Three and a half months ago I started in my relatively new job as a PhD candidate at Institute for Energy Technology (IFE), located at Kjeller, some 15 kilometres outside of Oslo, Norway. They inagurated a new solar cell laboratory in March 2008, which is where I spend most of my time. The lab is really nice and has a lot of fancy equipment for solar cell manufacturing and characterization. Here are some photos from the lab from a course we did on how to make solar cells from silicon wafers:
As a PhD candidate I am supposed to come up with something new. To get the PhD degree in Norway usually takes three years, and normally you are supposed to publish 4-8 scientific articles in scientific journals or at scientific conferences, and put the publications together in your thesis with an introduction that explains the basis and motivation for your work and how your publications relate to that.

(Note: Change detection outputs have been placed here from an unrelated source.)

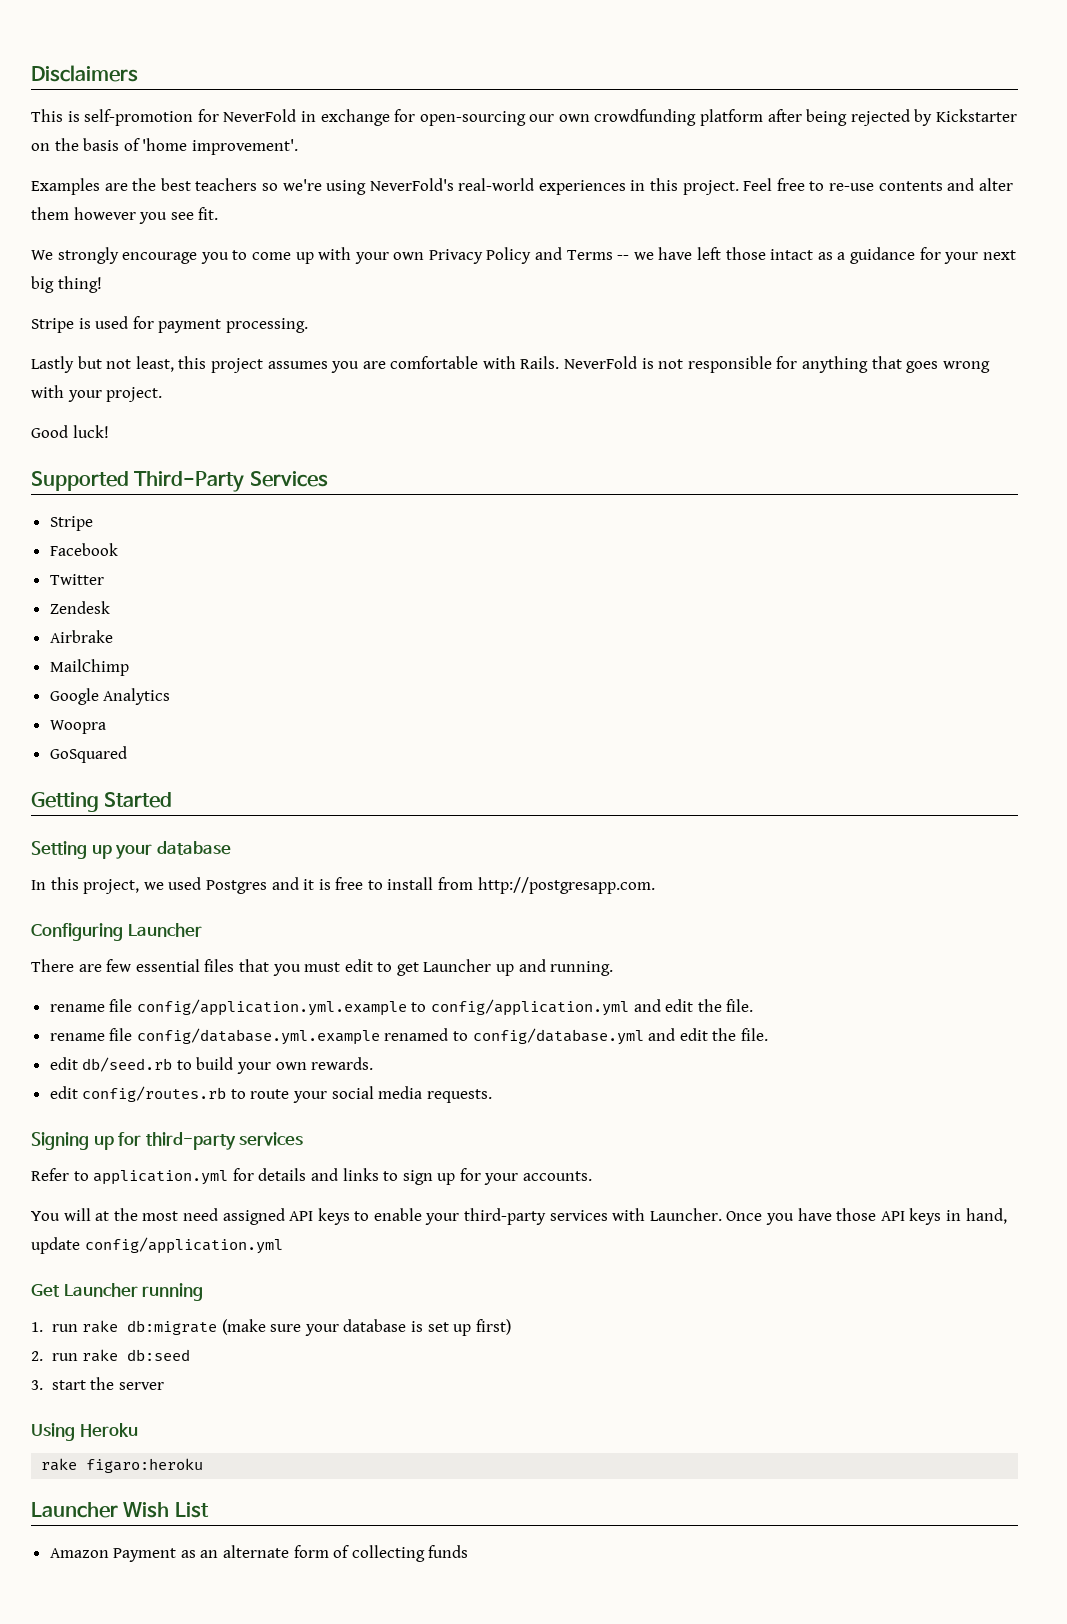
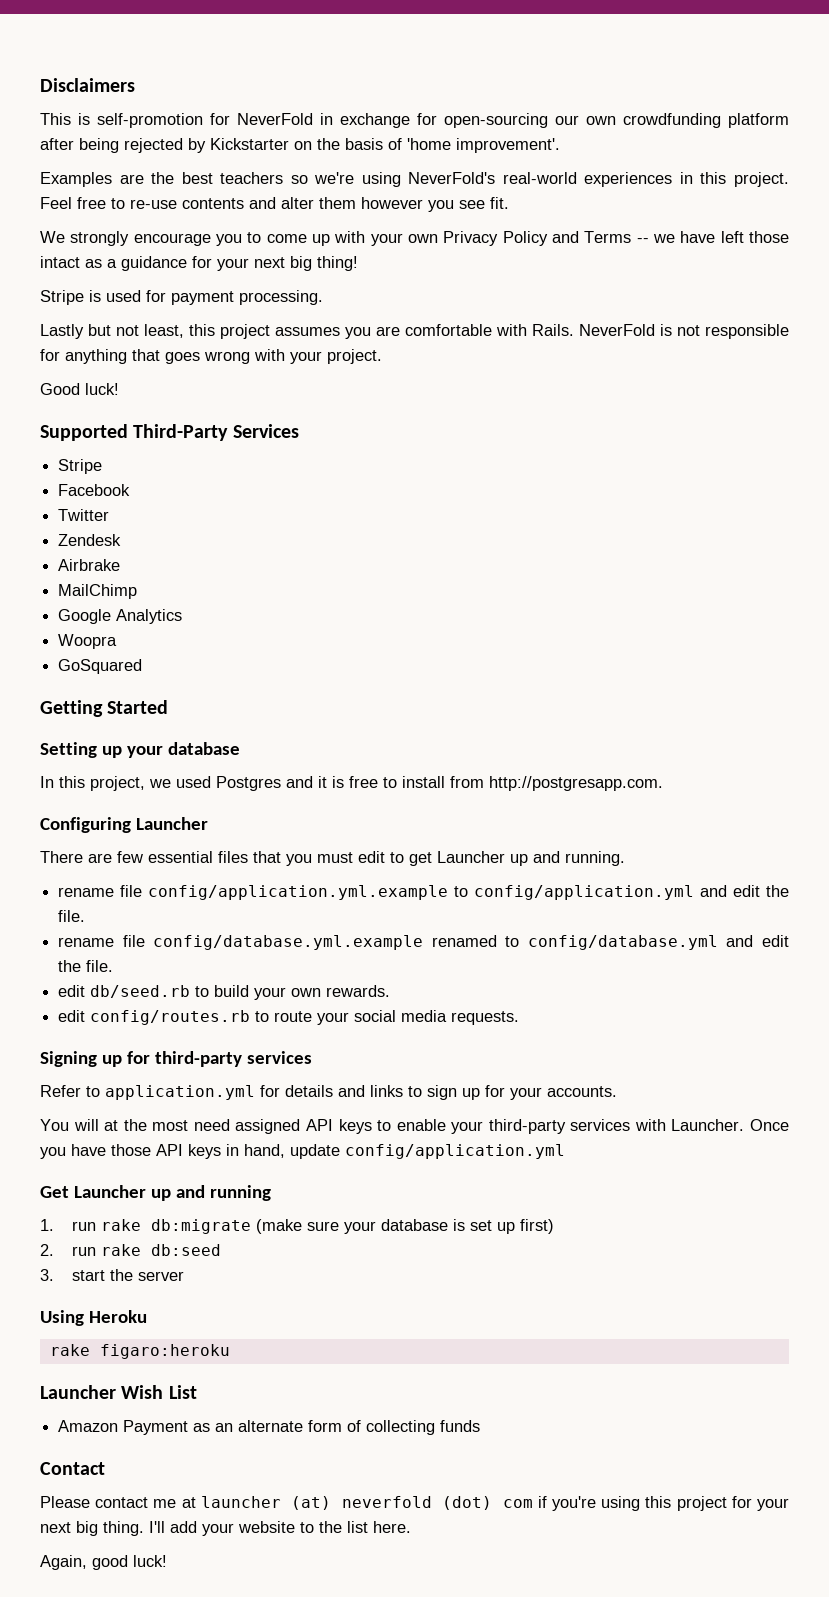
(138, 1290) none -> [150,1185,205,1201] up and
(469, 1551) none -> [40,1462,105,1475] [40,1496,790,1511] [40,1521,411,1536] [40,1555,167,1570] // Contact // Please contact me at launcher (at) neverfold (dot) com if you're using this project for your next big thing. I'll add your website to the list here. // Again, good luck!

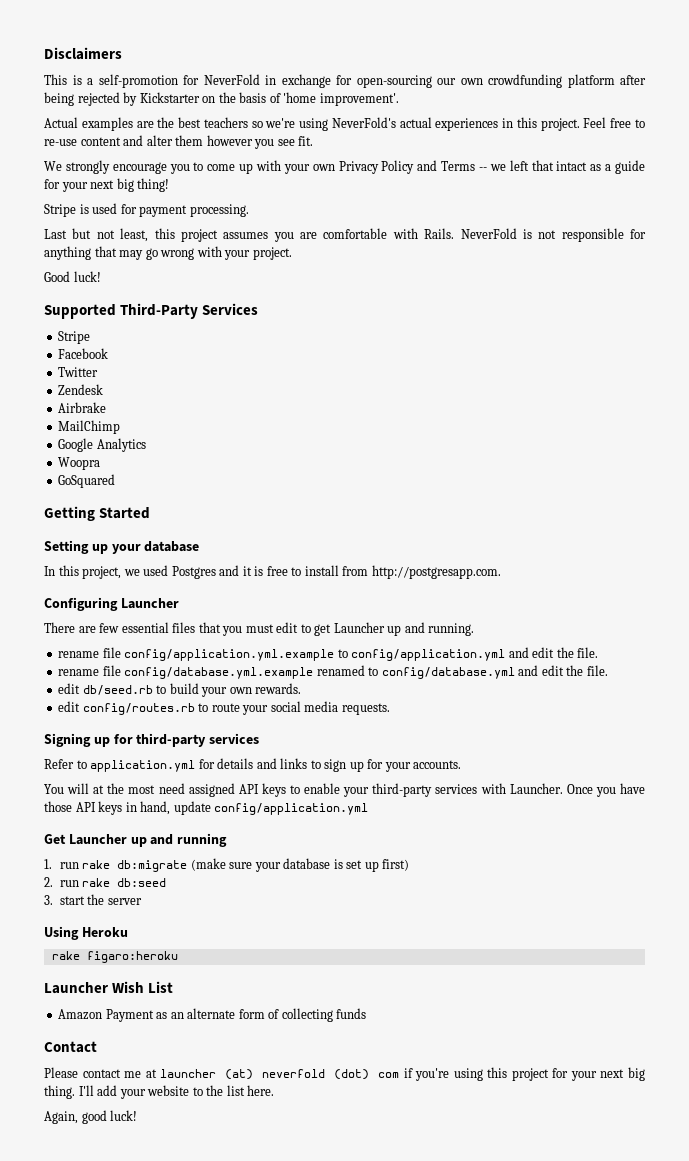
(90, 119) none -> [87,78,93,85] a
[40,172,112,187] Examples -> [44,117,133,131] Actual examples
[502,172,577,184] real-world -> [399,117,432,128] actual
[182,198,244,209] contents -> [80,137,121,146] content
[680,231,790,243] have left those -> [509,160,554,171] left that
[121,256,187,271] guidance -> [614,160,645,174] guide
[40,324,84,339] Lastly -> [44,229,67,239] Last
[165,352,200,364] goes -> [119,248,158,260] may go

As you might know, solar cells already exist, so I cannot invent them again. A solar cell is a slab of material that converts light directly into electricity by means of the photovoltaic effect. It's based on quite interesting physics, but basically the effect is already explained, and the first solar cell was made in 1883.

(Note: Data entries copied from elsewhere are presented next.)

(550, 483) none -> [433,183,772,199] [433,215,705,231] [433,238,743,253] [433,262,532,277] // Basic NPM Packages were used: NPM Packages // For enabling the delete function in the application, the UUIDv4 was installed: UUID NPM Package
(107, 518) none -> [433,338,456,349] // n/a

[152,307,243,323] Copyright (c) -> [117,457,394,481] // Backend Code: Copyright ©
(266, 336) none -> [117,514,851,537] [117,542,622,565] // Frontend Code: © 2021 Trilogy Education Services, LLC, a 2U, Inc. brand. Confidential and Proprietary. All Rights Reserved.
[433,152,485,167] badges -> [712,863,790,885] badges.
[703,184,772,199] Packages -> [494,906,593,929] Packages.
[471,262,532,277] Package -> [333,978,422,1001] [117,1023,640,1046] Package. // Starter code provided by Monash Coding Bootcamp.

But even after more than a hundred years, there is still beeing done a lot of research, and the technology is considered to be at quite an early stage in the learning curve. There is a lot to gain when it comes to efficiency and price, and I think that we will see some major advances in the years to come.
I myself am working on experimental studies on metal hydrides for solar cell applications. The metal hydrides are basically just metals with hydrogen inside, and could therefore be quite accessible and cheap materials. They do generally not occur naturally, as they are somewhat unstable when exposed to air, water, heat and as hydrogen is not so common to find freely in nature. Well, these materials are semiconductors, which means that they are materials that could be suited for making solar cells. They have not been utilized in solar cells before, so there is a long way to go. But I have some good help at IFE from scientists that have experience from working with metal hydrides. IFE has for a long time been working with these materials at candidates for efficient and light-weight hydrogen storage materials, as your possibly future gas tank in your possibly future hydrogen powered car.
So, there is a lot of work to do here, and it's very exciting! I really feel that this could give a small revolution to solar cells and energy production if it works. We'll see in a few years!